--- Input records Enclosed Below ---

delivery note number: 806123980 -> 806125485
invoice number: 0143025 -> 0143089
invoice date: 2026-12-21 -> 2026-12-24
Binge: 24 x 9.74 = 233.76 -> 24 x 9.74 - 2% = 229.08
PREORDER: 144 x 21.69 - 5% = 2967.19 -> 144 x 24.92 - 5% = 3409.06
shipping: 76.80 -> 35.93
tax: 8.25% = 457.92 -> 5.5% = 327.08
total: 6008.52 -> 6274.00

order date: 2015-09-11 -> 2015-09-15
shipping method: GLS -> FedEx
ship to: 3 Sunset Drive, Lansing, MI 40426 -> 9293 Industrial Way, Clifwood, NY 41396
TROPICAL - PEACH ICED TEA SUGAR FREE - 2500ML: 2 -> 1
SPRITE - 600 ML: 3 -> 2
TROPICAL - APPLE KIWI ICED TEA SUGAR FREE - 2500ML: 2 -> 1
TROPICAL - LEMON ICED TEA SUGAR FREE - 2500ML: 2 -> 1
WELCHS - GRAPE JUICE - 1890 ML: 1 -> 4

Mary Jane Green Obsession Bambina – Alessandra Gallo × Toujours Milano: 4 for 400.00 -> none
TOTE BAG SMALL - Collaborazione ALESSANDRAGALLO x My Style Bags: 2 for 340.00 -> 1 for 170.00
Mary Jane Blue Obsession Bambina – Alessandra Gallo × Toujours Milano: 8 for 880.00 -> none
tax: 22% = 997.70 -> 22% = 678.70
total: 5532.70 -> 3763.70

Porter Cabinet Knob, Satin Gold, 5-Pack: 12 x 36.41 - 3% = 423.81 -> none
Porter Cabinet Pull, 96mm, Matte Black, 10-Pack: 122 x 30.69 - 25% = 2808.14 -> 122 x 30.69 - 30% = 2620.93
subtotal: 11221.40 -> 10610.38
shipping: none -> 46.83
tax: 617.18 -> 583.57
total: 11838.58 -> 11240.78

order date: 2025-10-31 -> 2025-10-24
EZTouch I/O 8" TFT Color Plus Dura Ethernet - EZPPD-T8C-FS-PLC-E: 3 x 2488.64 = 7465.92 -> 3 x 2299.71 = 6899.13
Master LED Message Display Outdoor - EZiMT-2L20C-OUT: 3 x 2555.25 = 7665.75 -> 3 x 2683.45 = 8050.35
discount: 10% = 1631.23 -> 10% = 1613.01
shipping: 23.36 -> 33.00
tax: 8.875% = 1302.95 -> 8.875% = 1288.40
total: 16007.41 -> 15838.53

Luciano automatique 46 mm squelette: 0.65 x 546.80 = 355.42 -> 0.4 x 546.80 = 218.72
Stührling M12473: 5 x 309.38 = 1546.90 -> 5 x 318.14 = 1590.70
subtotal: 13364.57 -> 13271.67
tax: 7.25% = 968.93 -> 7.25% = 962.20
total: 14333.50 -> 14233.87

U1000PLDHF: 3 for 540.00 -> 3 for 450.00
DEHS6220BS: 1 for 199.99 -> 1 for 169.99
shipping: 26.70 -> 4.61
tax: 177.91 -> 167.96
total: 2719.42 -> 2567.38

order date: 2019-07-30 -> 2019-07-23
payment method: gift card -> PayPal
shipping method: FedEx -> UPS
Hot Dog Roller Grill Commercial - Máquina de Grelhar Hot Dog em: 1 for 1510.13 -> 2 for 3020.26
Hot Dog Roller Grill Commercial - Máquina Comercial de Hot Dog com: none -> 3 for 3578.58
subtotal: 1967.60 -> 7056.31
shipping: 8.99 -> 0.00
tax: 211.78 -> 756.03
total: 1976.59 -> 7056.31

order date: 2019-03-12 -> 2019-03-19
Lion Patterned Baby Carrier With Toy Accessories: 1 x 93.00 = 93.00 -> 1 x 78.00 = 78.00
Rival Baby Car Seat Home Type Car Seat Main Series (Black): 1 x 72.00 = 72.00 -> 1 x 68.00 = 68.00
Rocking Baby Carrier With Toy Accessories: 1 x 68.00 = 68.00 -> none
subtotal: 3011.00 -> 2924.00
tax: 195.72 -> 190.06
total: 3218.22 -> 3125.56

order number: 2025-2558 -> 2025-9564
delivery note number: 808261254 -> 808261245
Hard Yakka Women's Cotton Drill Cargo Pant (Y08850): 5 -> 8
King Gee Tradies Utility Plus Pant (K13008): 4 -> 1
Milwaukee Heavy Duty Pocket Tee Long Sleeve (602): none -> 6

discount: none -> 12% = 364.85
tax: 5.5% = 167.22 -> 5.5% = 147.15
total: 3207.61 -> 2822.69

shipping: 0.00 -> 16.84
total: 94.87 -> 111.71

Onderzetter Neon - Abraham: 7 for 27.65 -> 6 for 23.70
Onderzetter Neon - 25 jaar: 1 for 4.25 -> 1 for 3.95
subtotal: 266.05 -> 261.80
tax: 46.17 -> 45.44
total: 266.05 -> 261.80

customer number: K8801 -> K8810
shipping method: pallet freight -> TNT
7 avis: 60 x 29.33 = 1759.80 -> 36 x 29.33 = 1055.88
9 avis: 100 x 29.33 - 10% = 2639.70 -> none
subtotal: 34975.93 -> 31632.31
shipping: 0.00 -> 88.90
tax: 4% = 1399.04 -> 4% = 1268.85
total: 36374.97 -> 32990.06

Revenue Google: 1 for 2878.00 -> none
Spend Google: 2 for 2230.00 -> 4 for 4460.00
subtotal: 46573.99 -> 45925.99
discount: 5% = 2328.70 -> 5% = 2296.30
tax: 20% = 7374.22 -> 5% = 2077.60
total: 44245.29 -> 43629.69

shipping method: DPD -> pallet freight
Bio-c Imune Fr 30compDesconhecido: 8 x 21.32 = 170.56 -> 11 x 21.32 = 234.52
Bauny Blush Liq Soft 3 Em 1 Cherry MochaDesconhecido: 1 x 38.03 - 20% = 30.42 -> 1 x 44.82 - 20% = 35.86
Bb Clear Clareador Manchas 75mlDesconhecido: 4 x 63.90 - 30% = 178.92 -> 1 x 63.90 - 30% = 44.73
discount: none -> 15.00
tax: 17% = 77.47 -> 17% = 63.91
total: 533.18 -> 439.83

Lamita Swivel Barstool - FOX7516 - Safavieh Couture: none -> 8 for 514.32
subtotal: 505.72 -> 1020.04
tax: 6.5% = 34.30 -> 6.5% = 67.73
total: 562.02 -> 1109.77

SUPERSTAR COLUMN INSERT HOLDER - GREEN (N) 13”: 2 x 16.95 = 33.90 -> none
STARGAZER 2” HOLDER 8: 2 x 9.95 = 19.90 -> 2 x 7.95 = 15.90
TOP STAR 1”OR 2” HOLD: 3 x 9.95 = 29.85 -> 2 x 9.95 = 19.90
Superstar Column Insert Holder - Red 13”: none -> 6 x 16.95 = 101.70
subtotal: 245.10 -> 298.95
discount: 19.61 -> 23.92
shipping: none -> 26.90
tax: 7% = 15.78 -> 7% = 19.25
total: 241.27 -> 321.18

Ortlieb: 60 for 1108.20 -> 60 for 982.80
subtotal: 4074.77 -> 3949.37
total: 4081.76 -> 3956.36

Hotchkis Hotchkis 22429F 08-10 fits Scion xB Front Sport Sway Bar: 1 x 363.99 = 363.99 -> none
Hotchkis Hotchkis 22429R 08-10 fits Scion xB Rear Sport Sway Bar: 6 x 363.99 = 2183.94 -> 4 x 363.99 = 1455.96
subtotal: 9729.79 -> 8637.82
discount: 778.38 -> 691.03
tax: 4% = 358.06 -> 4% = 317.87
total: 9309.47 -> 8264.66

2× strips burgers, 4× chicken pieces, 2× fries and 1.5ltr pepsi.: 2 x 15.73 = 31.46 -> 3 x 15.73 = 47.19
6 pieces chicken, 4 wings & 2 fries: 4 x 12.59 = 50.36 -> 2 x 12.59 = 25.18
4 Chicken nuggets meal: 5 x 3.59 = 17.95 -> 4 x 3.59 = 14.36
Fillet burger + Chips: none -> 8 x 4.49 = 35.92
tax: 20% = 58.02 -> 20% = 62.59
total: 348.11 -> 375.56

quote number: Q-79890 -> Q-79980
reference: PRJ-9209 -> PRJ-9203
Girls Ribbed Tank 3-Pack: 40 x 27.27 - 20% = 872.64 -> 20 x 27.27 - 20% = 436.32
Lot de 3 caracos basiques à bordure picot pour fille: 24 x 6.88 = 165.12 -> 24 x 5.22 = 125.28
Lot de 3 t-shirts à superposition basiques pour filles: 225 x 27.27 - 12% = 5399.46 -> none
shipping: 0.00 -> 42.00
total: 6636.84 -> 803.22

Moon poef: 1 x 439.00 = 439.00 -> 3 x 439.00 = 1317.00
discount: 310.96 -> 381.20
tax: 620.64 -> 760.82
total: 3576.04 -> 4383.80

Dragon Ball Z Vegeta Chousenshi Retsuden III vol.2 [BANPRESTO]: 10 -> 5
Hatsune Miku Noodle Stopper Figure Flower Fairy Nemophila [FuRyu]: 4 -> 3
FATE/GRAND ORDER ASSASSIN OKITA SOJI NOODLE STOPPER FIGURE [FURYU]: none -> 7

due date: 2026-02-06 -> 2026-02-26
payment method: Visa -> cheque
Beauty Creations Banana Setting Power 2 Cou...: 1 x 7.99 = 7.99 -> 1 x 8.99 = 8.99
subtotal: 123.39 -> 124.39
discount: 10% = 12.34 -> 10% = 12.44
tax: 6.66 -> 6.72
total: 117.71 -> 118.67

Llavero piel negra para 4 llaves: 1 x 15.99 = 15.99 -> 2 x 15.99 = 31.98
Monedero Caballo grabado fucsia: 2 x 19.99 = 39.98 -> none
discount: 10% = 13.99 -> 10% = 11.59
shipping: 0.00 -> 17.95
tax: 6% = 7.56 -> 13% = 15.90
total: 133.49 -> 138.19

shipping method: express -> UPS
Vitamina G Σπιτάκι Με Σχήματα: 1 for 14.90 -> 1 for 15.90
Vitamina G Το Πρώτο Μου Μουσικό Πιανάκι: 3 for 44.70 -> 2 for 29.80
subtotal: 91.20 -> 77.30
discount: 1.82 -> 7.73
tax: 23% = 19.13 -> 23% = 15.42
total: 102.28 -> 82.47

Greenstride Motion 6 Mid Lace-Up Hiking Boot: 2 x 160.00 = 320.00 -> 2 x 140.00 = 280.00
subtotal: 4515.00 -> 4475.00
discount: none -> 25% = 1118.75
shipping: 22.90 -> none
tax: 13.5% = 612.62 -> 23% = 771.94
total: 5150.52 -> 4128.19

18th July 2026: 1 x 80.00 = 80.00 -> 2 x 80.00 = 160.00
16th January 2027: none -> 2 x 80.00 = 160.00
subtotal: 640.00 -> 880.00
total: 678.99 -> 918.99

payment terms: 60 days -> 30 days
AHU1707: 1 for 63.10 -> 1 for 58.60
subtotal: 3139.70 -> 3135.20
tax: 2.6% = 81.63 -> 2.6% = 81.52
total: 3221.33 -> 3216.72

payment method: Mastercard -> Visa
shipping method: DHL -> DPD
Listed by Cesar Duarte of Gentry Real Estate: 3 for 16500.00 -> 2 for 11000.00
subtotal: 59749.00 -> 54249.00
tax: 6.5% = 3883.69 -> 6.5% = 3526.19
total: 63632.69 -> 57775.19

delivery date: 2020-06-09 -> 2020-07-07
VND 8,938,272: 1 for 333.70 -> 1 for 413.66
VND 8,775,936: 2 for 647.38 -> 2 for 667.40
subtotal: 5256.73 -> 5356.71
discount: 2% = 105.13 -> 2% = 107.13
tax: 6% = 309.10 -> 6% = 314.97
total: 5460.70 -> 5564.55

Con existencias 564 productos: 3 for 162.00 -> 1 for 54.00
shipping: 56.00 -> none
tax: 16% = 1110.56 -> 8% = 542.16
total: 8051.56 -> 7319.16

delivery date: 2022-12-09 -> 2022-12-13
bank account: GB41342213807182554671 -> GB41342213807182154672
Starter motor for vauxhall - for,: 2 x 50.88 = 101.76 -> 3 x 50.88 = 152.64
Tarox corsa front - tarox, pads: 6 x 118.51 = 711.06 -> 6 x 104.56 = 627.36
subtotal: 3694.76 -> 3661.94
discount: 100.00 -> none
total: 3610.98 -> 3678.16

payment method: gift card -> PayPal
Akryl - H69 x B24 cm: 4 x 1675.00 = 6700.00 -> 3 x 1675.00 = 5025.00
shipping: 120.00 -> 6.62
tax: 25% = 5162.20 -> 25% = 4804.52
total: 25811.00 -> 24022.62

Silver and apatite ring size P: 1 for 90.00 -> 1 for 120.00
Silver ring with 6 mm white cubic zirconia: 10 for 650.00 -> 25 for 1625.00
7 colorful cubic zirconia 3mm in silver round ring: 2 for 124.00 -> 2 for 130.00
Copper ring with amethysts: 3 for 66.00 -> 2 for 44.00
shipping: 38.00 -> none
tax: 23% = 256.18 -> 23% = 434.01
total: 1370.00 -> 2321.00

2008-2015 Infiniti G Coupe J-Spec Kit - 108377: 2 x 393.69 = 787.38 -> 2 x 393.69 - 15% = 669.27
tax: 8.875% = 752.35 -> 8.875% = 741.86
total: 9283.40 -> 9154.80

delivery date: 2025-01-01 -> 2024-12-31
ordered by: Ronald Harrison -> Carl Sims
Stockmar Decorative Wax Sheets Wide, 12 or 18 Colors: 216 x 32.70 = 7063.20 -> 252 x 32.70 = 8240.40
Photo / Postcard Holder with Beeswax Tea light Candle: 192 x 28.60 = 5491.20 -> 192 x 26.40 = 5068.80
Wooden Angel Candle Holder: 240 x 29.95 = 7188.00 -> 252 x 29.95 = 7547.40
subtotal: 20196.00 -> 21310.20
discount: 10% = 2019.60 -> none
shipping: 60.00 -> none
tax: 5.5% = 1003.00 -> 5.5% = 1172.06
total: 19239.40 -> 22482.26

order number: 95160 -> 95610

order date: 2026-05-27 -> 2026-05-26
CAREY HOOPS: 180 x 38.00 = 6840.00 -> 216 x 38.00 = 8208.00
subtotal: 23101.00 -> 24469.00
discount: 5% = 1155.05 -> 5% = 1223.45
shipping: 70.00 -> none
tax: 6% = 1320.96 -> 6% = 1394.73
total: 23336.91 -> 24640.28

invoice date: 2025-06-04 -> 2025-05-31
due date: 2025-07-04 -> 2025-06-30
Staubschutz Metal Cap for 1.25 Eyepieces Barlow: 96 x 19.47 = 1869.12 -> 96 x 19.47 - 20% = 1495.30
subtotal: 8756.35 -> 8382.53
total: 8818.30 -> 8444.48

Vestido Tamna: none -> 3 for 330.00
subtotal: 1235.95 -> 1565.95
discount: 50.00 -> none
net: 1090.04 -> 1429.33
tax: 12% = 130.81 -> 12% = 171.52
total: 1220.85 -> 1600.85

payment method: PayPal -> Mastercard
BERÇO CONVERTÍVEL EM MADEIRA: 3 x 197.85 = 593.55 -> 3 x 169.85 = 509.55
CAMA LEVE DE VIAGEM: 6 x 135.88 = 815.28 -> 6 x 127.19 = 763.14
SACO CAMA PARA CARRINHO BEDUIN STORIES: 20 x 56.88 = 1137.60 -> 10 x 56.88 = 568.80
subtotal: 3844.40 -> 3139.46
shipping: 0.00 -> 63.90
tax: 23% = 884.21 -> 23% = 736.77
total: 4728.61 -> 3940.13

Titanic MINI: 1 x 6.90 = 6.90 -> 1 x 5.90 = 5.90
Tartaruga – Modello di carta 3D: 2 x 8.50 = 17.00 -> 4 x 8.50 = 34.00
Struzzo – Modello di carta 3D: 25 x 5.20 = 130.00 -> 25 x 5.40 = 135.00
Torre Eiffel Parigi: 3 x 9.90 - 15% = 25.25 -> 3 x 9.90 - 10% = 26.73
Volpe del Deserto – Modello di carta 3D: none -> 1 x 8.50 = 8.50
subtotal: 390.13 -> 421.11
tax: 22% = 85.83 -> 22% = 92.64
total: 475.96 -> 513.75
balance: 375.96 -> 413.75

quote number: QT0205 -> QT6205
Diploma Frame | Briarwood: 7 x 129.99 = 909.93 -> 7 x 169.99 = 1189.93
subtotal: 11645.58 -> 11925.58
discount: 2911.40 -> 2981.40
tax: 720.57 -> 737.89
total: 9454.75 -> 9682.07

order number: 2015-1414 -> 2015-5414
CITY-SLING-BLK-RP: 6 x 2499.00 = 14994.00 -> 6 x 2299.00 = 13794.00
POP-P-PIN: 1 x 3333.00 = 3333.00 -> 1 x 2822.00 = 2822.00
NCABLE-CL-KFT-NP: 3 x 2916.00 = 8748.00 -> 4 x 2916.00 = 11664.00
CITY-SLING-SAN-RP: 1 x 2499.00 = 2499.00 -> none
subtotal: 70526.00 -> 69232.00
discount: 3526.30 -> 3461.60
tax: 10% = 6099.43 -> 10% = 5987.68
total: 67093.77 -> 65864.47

--- End of Enclosed Input records ---

Problem details: The expected answer is every line above in which the word "Sport" appears.

The completed task:
Hotchkis Hotchkis 22429F 08-10 fits Scion xB Front Sport Sway Bar: 1 x 363.99 = 363.99 -> none
Hotchkis Hotchkis 22429R 08-10 fits Scion xB Rear Sport Sway Bar: 6 x 363.99 = 2183.94 -> 4 x 363.99 = 1455.96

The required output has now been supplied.